Submitted to: American Society for Microbiology
Publication Type: Abstract Only
Publication Acceptance Date: 2/21/2003
Publication Date: 4/20/2003
Citation: BROCKMEIER, S.L., REGISTER, K.B. A BORDETELLA BRONCHISEPTICA DNT MUTANT PREDISPOSES PIGS TO INFECTION WITH TOXIGENIC PASTEURELLA MULTOCIDA. 103rd GENERAL MEETING OF THE AMERICAN SOCIETY FOR MICROBIOLOGY. 2003. Abstract p. 675, #Z-001.

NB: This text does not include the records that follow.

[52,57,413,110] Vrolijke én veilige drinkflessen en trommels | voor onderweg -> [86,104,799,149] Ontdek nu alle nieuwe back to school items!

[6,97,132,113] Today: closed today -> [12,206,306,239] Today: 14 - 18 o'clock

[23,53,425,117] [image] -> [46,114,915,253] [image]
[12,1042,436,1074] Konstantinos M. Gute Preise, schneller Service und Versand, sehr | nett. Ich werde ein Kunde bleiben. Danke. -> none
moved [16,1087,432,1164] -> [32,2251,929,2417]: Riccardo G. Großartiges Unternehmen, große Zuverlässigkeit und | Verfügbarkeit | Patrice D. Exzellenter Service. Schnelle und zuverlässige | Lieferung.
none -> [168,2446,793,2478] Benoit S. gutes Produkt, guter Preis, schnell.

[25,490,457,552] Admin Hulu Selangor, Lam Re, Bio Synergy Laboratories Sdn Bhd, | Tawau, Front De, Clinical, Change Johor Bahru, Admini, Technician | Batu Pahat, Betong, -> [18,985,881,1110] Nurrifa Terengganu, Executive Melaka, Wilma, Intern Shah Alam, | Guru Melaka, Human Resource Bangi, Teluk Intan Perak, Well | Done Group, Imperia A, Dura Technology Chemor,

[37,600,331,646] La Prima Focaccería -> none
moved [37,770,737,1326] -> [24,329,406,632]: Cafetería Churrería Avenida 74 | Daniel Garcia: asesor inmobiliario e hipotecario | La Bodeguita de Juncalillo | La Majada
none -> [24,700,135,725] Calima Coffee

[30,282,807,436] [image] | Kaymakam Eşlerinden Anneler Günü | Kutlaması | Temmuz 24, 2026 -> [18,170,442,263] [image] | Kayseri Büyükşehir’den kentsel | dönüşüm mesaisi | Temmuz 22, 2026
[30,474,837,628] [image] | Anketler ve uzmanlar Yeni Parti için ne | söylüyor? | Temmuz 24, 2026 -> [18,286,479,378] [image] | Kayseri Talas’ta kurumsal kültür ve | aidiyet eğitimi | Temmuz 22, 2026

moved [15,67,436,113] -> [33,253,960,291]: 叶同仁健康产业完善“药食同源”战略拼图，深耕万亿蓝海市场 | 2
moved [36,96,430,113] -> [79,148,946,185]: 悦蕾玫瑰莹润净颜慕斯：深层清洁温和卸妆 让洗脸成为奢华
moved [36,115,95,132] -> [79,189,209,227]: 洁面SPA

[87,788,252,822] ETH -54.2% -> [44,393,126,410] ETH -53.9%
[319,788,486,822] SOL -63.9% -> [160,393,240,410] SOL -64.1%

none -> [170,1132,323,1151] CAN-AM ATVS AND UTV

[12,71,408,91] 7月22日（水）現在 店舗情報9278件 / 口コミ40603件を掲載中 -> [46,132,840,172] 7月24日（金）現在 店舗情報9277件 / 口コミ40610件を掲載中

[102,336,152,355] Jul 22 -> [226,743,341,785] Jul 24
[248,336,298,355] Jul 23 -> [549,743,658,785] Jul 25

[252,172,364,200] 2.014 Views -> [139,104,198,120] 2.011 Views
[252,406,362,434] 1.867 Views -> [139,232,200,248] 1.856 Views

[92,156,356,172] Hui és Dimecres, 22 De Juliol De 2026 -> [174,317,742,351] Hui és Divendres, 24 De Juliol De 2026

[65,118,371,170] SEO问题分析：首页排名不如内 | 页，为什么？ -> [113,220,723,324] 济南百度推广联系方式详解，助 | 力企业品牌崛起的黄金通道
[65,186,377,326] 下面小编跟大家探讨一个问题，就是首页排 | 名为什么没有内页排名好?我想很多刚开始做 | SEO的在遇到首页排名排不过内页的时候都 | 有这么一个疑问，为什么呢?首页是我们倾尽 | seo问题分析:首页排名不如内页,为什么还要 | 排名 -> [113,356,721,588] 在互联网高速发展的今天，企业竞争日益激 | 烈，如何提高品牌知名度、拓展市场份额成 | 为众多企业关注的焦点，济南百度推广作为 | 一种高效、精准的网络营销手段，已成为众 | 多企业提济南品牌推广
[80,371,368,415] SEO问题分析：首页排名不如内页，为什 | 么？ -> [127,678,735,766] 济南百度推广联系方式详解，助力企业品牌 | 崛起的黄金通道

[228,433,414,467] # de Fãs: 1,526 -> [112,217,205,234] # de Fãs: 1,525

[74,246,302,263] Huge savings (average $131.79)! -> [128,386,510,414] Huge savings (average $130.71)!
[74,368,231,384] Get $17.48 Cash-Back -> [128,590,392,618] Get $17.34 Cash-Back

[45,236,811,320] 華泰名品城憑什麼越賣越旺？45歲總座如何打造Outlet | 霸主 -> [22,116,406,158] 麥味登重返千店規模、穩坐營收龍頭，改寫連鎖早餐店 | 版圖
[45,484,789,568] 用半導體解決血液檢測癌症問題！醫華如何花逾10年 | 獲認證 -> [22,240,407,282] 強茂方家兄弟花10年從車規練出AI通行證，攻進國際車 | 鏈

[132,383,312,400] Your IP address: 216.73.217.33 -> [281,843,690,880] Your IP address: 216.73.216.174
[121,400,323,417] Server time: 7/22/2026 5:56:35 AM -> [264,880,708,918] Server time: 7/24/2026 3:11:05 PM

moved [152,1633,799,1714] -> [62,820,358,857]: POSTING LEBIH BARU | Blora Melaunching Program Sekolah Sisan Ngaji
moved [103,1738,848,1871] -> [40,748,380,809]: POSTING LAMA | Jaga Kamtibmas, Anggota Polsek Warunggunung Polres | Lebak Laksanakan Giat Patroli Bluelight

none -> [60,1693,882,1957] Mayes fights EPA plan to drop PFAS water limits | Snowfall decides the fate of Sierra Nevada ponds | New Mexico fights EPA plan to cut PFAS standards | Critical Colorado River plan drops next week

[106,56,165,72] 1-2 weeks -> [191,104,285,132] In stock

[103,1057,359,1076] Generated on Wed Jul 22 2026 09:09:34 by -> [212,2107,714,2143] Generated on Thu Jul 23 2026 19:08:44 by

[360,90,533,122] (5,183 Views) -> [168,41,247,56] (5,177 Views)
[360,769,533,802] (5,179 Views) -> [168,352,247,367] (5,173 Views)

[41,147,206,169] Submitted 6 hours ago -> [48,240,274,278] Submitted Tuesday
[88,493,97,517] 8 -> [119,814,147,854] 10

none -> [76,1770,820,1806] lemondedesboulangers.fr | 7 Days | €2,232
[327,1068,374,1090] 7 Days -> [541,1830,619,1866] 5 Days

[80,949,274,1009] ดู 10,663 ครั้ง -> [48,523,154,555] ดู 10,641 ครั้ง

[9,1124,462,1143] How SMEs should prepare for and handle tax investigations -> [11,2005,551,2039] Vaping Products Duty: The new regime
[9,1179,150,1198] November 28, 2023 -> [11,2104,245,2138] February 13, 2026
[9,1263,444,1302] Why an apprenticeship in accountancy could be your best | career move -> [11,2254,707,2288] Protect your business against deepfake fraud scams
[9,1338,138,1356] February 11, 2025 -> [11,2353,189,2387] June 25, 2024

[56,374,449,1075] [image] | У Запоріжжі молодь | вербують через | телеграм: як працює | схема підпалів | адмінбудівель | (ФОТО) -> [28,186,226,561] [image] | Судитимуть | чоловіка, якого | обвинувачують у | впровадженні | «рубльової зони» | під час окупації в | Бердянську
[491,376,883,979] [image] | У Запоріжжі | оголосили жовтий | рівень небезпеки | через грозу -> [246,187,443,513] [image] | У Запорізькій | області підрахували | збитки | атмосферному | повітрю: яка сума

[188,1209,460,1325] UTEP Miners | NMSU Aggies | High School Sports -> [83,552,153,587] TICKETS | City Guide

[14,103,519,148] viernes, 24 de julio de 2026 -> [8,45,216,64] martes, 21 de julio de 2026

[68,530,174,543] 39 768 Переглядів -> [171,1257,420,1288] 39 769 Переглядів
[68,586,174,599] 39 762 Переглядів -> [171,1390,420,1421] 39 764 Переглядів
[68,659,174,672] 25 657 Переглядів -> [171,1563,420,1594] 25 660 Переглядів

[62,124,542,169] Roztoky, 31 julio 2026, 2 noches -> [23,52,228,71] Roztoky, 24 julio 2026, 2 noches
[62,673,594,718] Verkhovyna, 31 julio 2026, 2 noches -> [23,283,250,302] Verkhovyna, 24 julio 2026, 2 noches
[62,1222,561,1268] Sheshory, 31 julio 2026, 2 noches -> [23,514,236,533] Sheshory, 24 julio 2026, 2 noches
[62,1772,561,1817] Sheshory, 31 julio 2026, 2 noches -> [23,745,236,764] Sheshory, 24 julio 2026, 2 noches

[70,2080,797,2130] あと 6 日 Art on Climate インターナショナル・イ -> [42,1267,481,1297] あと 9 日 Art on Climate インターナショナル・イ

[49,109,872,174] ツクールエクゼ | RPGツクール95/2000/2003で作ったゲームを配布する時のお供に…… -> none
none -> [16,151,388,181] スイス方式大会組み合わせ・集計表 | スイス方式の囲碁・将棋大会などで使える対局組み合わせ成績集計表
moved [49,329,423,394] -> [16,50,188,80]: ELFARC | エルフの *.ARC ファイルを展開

Technical Abstract: Both Bordetella bronchiseptica and toxigenic strains of Pasteurella multocida cause atrophic rhinitis in pigs. Infection with toxigenic strains of P. multocida results in a more severe and chronic form of the disease and is referred to as progressive atrophic rhinitis, while infection with B. bronchiseptica alone is referred to as nonprogressive atrophic rhinitis. Infection with B. bronchiseptica has been shown to predispose pigs to infection with P. multocida, and coinfection with these agents is often found in cases of progressive atrophic rhinitis. Previous work showed that a dermonecrotic toxin (DNT) mutant of B. bronchiseptica did not cause the turbinate atrophy characteristic of nonprogressive atrophic rhinitis, despite colonizing the respiratory tract well. The experiment described here was designed to determine whether a DNT mutant of B. bronchiseptica was still capable of predisposing pigs to infection with P. multocida and progressive atrophic rhinitis. Three groups of 6 caesarian-derived, colostrum-deprived pigs were challenged intranasally with wild type B. bronchiseptica, an isogenic DNT mutant of B. bronchiseptica, or PBS. All pigs were then challenged intranasally with a toxigenic strain of P. multocida 4 days later. Pigs were euthanized 4 weeks after challenge with P. multocida, examined for pathology and sampled for colonization with P. multocida. P. multocida was not detected in the respiratory tissues of pigs inoculated with PBS followed by P. multocida, and no turbinate atrophy was present in these pigs. P. multocida was isolated in similar numbers from the respiratory tract of pigs initially inoculated with either wild type B. bronchiseptica or the DNT mutant of B. bronchiseptica. Moderate to severe turbinate atrophy of a similar magnitude was also seen in pigs of both groups which received B. bronchiseptica prior to P. multocida. Thus, although the DNT of B. bronchiseptica is responsible for much of the pathology seen with infections of this organism alone, infection with non-DNT producing strains can still predispose to secondary respiratory infections with P. multocida.